__WHAT TO DO__. Beginning with the line that contains "[539,251,593,267] Kazi.I ->" and ending with the last line of the records, write out each line exactly and omit the pictures.

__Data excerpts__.
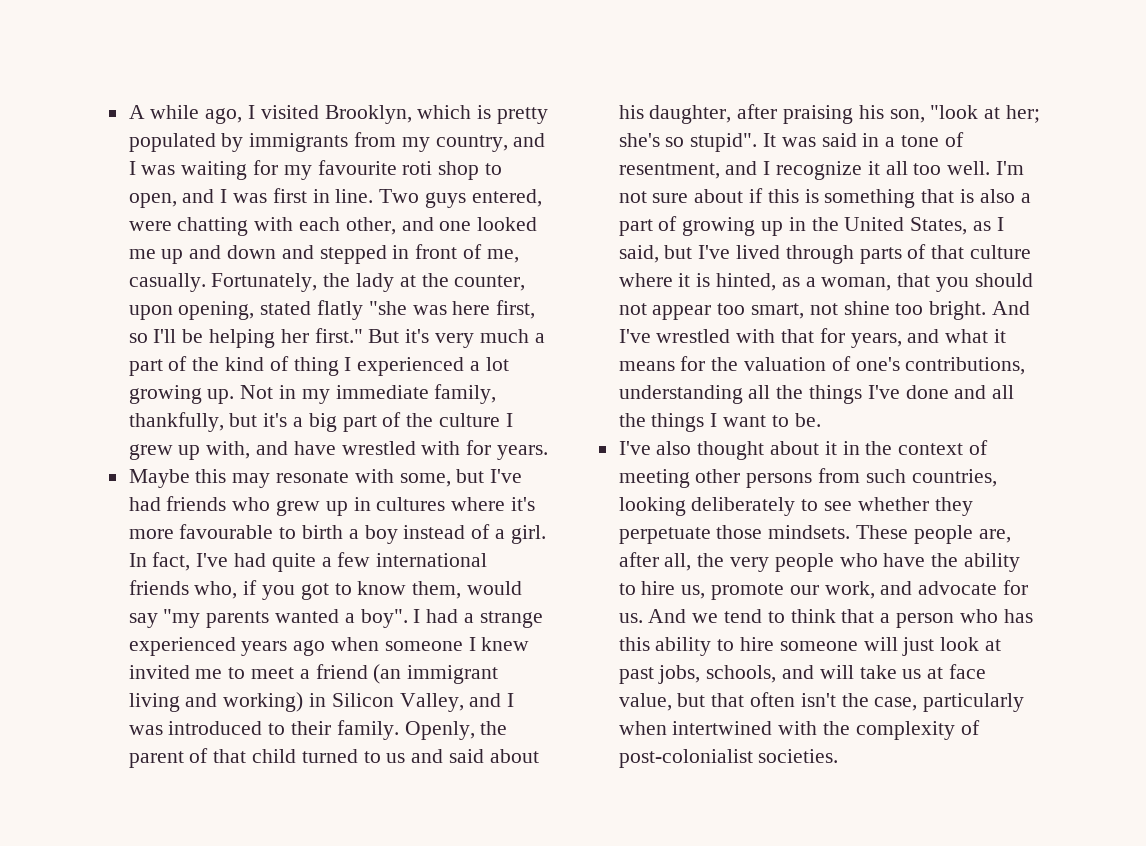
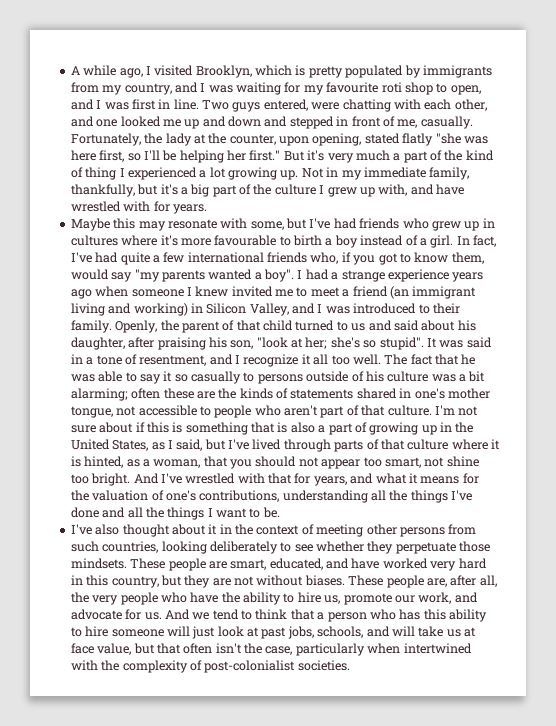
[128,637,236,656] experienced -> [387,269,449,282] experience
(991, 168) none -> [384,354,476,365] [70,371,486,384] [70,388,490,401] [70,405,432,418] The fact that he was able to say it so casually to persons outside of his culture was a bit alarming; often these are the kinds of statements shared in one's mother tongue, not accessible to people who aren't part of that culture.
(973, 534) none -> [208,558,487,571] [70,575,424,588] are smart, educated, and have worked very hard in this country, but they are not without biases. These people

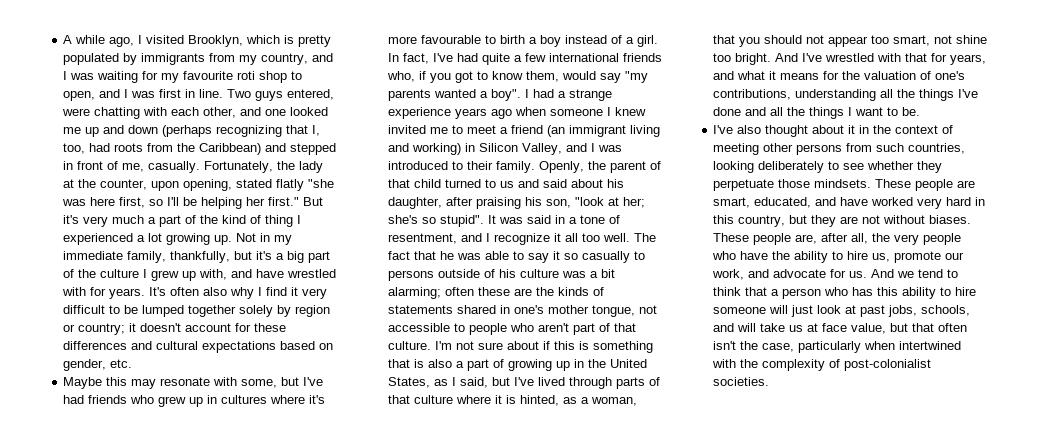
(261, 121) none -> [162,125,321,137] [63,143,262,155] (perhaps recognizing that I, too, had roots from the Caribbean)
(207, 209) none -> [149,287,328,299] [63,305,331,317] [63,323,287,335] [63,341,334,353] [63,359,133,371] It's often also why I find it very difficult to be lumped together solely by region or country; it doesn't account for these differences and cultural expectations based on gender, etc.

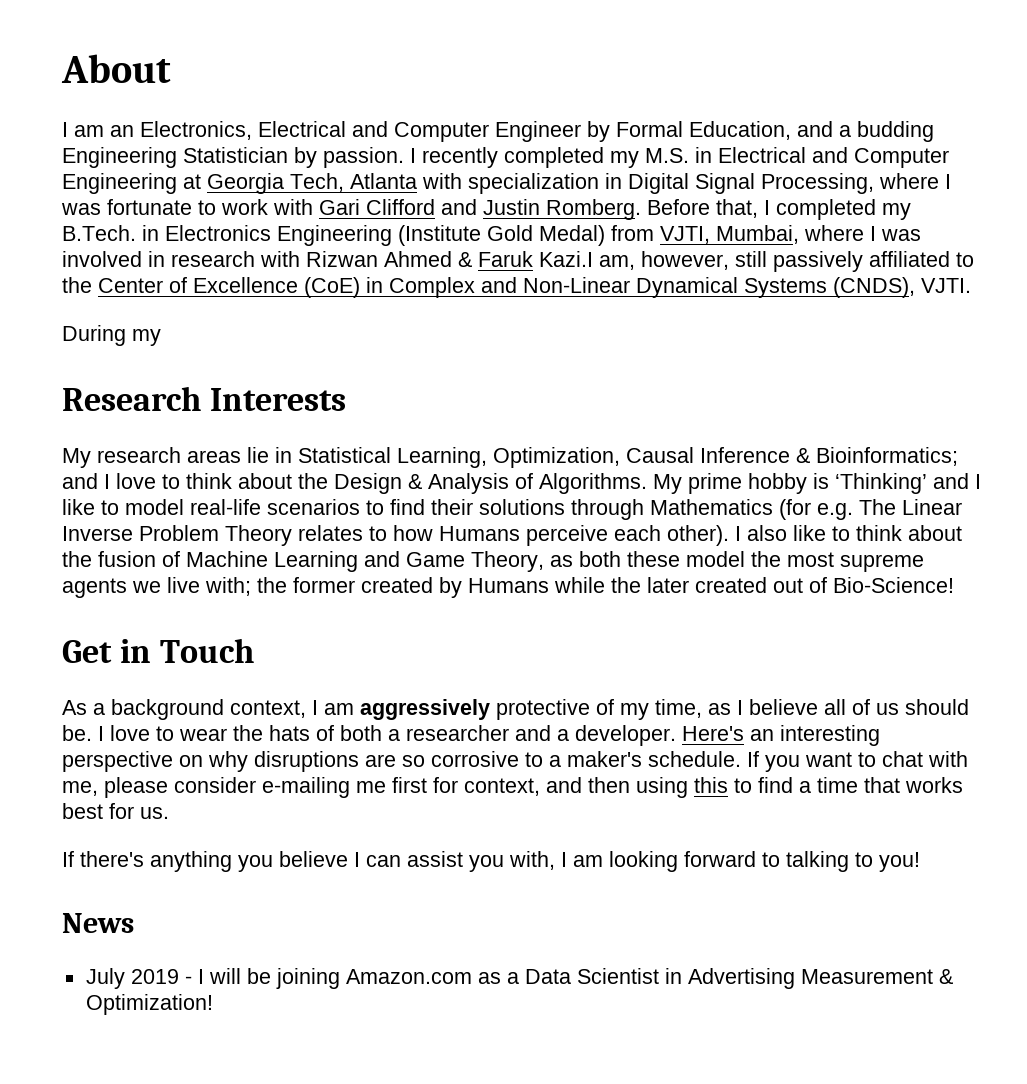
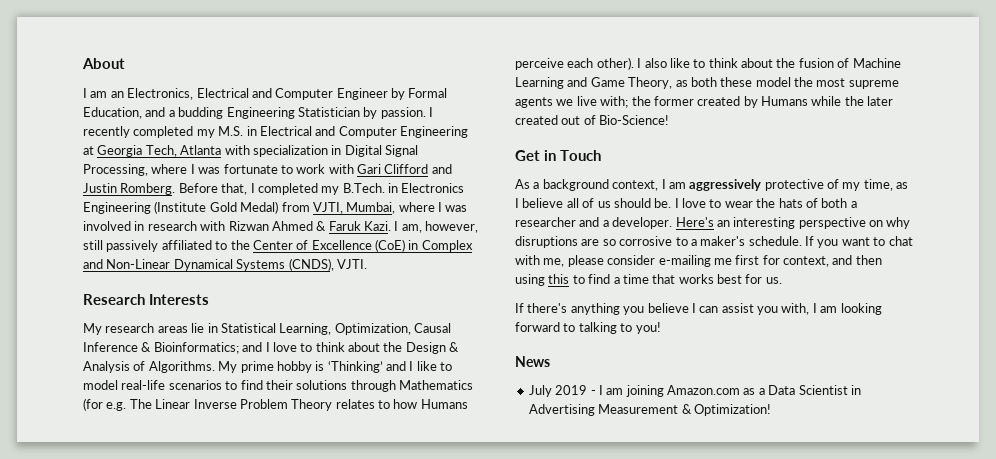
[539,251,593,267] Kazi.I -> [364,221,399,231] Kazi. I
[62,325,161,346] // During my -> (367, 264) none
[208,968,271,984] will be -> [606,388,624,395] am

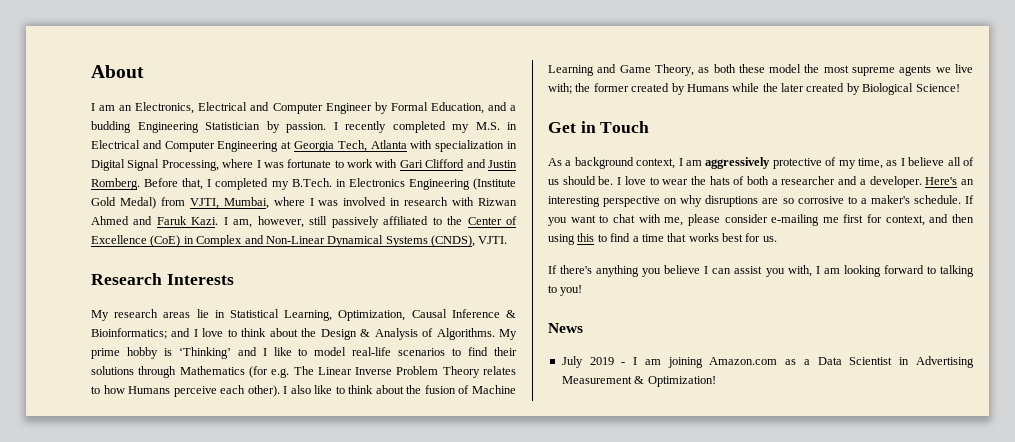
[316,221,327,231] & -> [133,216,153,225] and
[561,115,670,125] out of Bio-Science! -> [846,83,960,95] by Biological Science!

__REPLY TO THE TASK__.
[539,251,593,267] Kazi.I -> [364,221,399,231] Kazi. I
[62,325,161,346] // During my -> (367, 264) none
[208,968,271,984] will be -> [606,388,624,395] am

[316,221,327,231] & -> [133,216,153,225] and
[561,115,670,125] out of Bio-Science! -> [846,83,960,95] by Biological Science!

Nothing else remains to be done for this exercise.